Whether using the UI or the API, Stacksmith carefully narrows the inputs it takes, so at the end of the process you not only get a built image in your own cloud account, but, to the extent possible, a guarantee that the process will be reproducible tomorrow, or in 6 months.
Stacksmith also makes it incredibly easy to rebuild your image to incorporate updates - it is exactly one button click away.
The other crucial area where Stacksmith provides real value here is with its approach to monitoring for updates. We automate this process as well, so you don’t have to spend your time monitoring trusted sites manually.
Stacksmith approach to maintenance - focus on updates, enhance with CVEs
When a new security issue hits the press, the conversation typically hinges around a CVE number and, if it’s disruptive enough, a codename. It’s important to understand the issue that was reported, as it’s common for issues to only affect specific scenarios that may not be yours.

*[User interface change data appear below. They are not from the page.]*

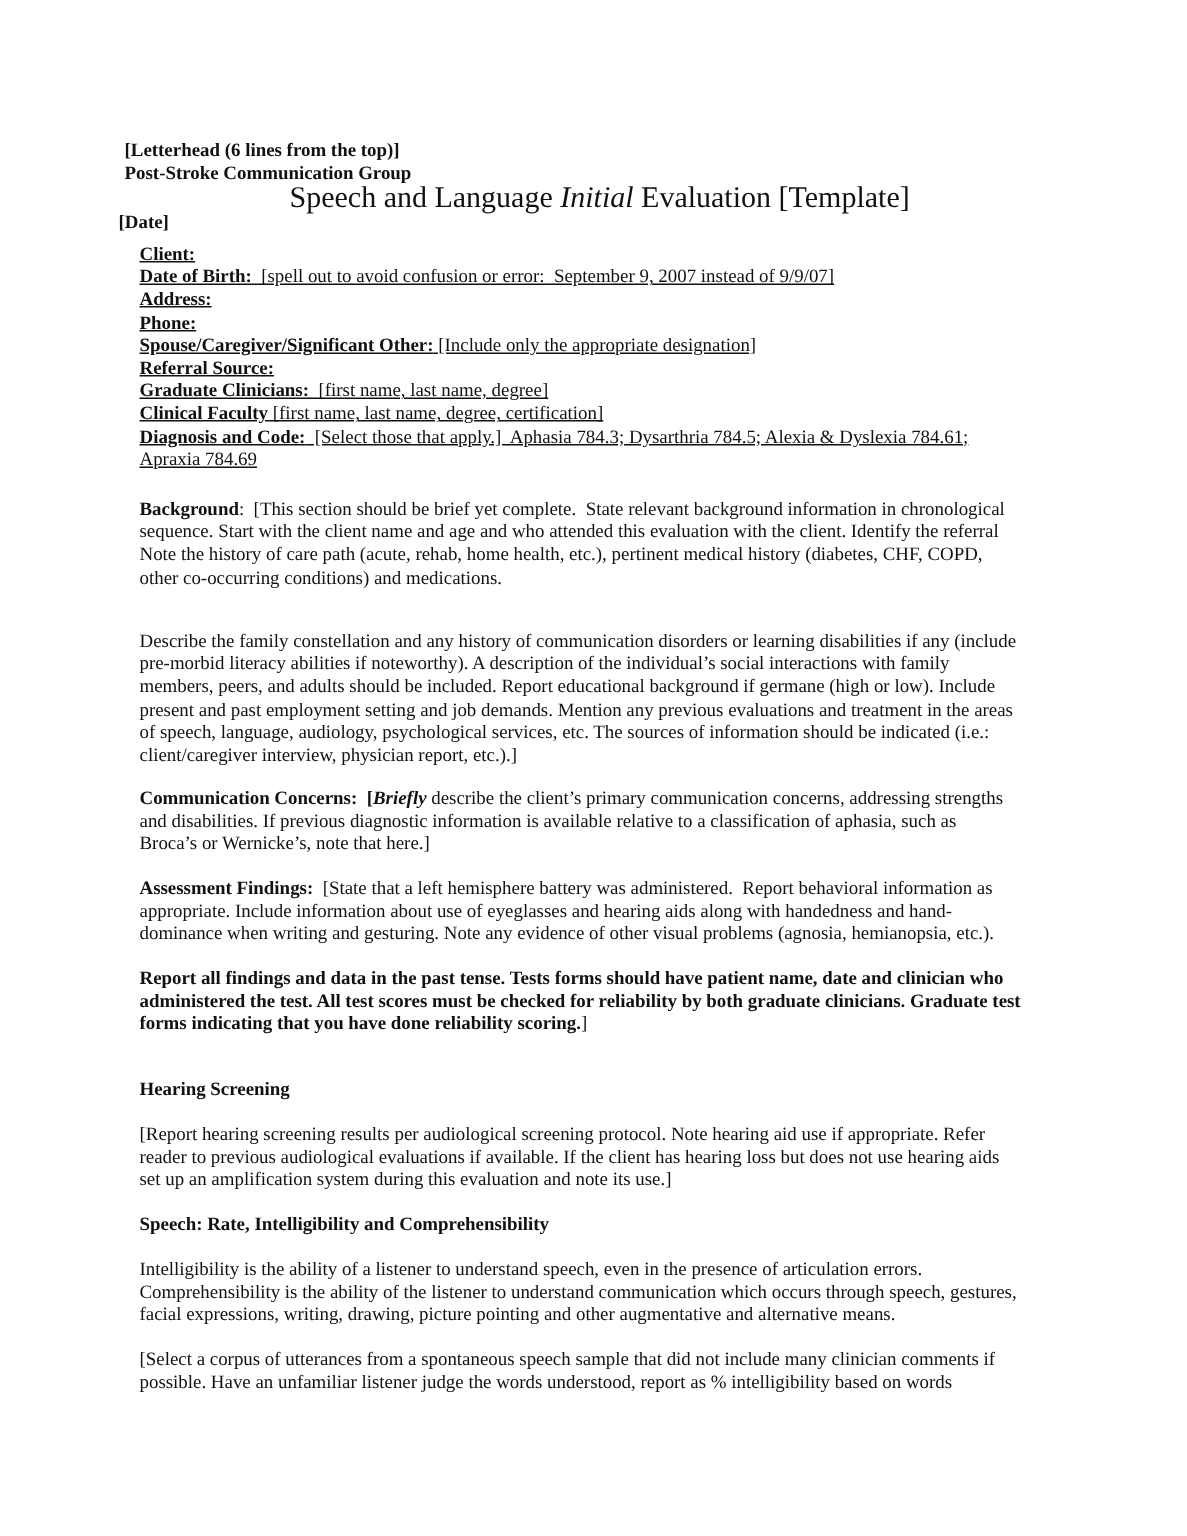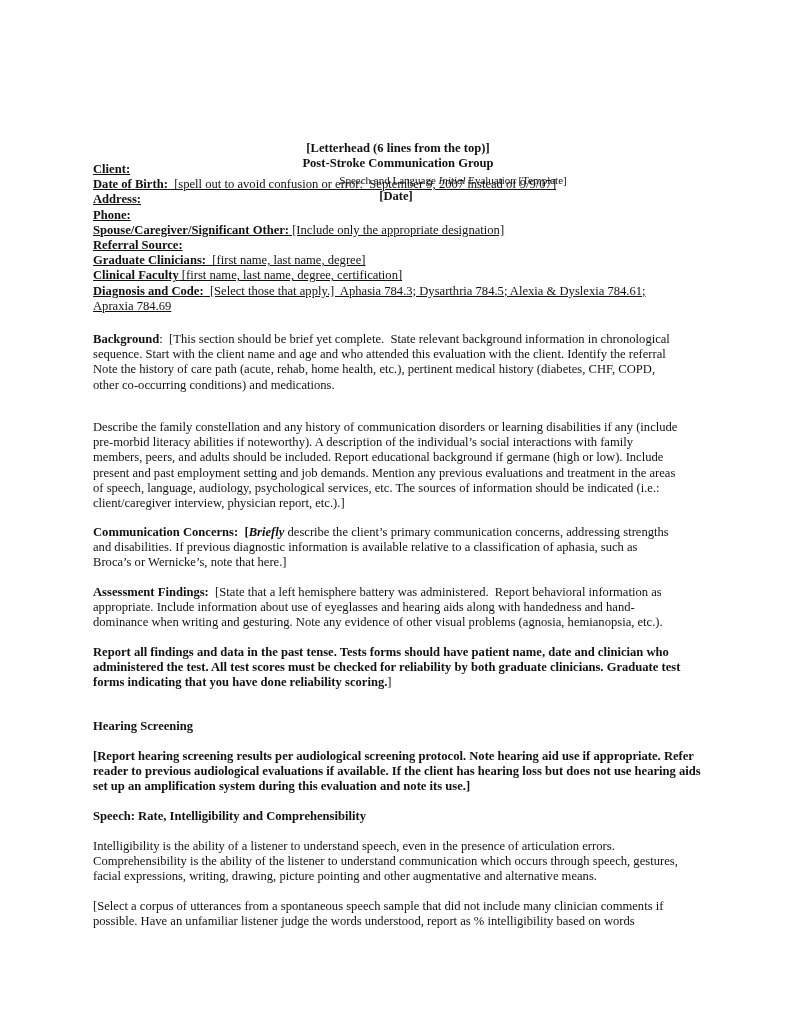--- a/index.html
+++ b/index.html
@@ -4,25 +4,25 @@
 <style>
   html, body { margin: 0; padding: 0; background: #ffffff; }
   body {
     width: 791px; height: 1024px; overflow: hidden; position: relative;
     font-family: "Liberation Serif", "DejaVu Serif", serif;
     color: #111111;
     font-size: 12.6px;
     line-height: 15.2px;
   }
   .page { position: absolute; left: 93px; top: 0; width: 620px; }
-  .center { text-align: center; margin-top: 48px; }
+  .center { text-align: left; }
   .hdr1 { position: absolute; top: 93px; left: 0; width: 620px; }
   .hdr1 .l1 { font-weight: bold; padding-left: 0px; margin-left: -10px; }
   .hdr1 .l2 { font-weight: bold; margin-left: -10px; font-family: Liberation Serif, serif; }
-  .hdr1 .l3 { font-size: 11px; line-height: 18px; margin-left: 100px; }
+  .hdr1 .l3 { font-size: 20px; line-height: 18px; margin-left: 100px; }
   .hdr1 .l4 { font-weight: bold; margin-left: -14px; }
   .b { font-weight: bold; }
   .i { font-style: italic; }
   .block { position: absolute; left: 0; width: 620px; }
   .fields { top: 170px; }
   .field { white-space: nowrap; }
 </style>
 </head>
 <body>
 
@@ -78,21 +78,21 @@
 
   <div class="block b" style="top:645px;">
     <div class="field">Report all findings and data in the past tense.  Tests forms should have patient name, date and clinician who</div>
     <div class="field">administered the test.  All test scores must be checked for reliability by both graduate clinicians.  Graduate test</div>
     <div class="field"><span>forms indicating that you have done reliability scoring.</span><span style="font-weight:normal">]</span></div>
   </div>
 
   <div class="block" style="top:719px;">
     <div class="field b">Hearing Screening</div>
   </div>
-  <div class="block" style="top:749px;font-weight:bold;">
+  <div class="block" style="top:749px;">
     <div class="field">[Report hearing screening results per audiological screening protocol.  Note hearing aid use if appropriate.  Refer</div>
     <div class="field">reader to previous audiological evaluations if available.  If the client has hearing loss but does not use hearing aids</div>
     <div class="field">set up an amplification system during this evaluation and note its use.]</div>
   </div>
 
   <div class="block" style="top:809px;">
     <div class="field b">Speech: Rate, Intelligibility and Comprehensibility</div>
   </div>
   <div class="block" style="top:839px;">
     <div class="field">Intelligibility is the ability of a listener to understand speech, even in the presence of articulation errors.</div>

However, when we built Stacksmith, we instead focused on updates first. It’s rare for you to be able to mitigate issues without updating the software involved, so when designing and building the tool we made sure we provided a really solid way of tracking system updates as well as making them trivial to apply.
There’s also the occasional update that fixes an issue that’s not strictly security-related, but due to unforeseen circumstances requires certain packages to be updated in order to keep functioning properly. Kernel updates to run well on top of fast-changing cloud providers and tls certificates come to mind.
Then, on top of updates, we’ll layer CVEs to let you understand how important it is to apply the updates, what your risk exposure is, and be able to track and mitigate security issues across hundreds of applications from one place.
System package updates and language runtime dependency updates
Traditionally (and generally), dependencies in the Linux world were sourced from the distribution’s repositories. Sourcing your updates from the system package like this meant you didn’t have to worry about whether all the software components fit and worked together, and gave you assurance that licensing and security concerns were taken care of by deep experts in those communities.
But as the pace of change in open source software started to accelerate, with more contributors, changes, and new projects created daily, the Linux distributions could no longer keep up with certain parts of the ecosystem.
Applications started using more and more dependencies from their language runtime repositories, and more importantly, those are the dependencies developers tend to care about and update more frequently. And these dependencies are easier to track, as they are part of the normal development workflow.
So when we designed Stacksmith, we decided to treat these two types of updates separately, and focus first on the system package updates, as these are less accessible to developers and typically the ones that get neglected.
How Stacksmith handles updating
For every image that gets built, Stacksmith extracts the package manager’s state at the very last step of the build process, and captures all the system dependencies that were installed - with their exact version numbers as well as which repositories were used to install them. This information forms what we refer to as the components manifest - a comprehensive and detailed listing of all of the components of your application package (this manifest is also an incredibly valuable tool for auditing, but that is a topic for another post).
From then on, Stacksmith tracks the relevant repositories, compares them to the components manifest, and records whenever an update is available. Stacksmith then alerts you to the availability of these updates through the product UI, and, optionally, notifies you or automatically kicks off a new image-build process that incorporates the updated packages.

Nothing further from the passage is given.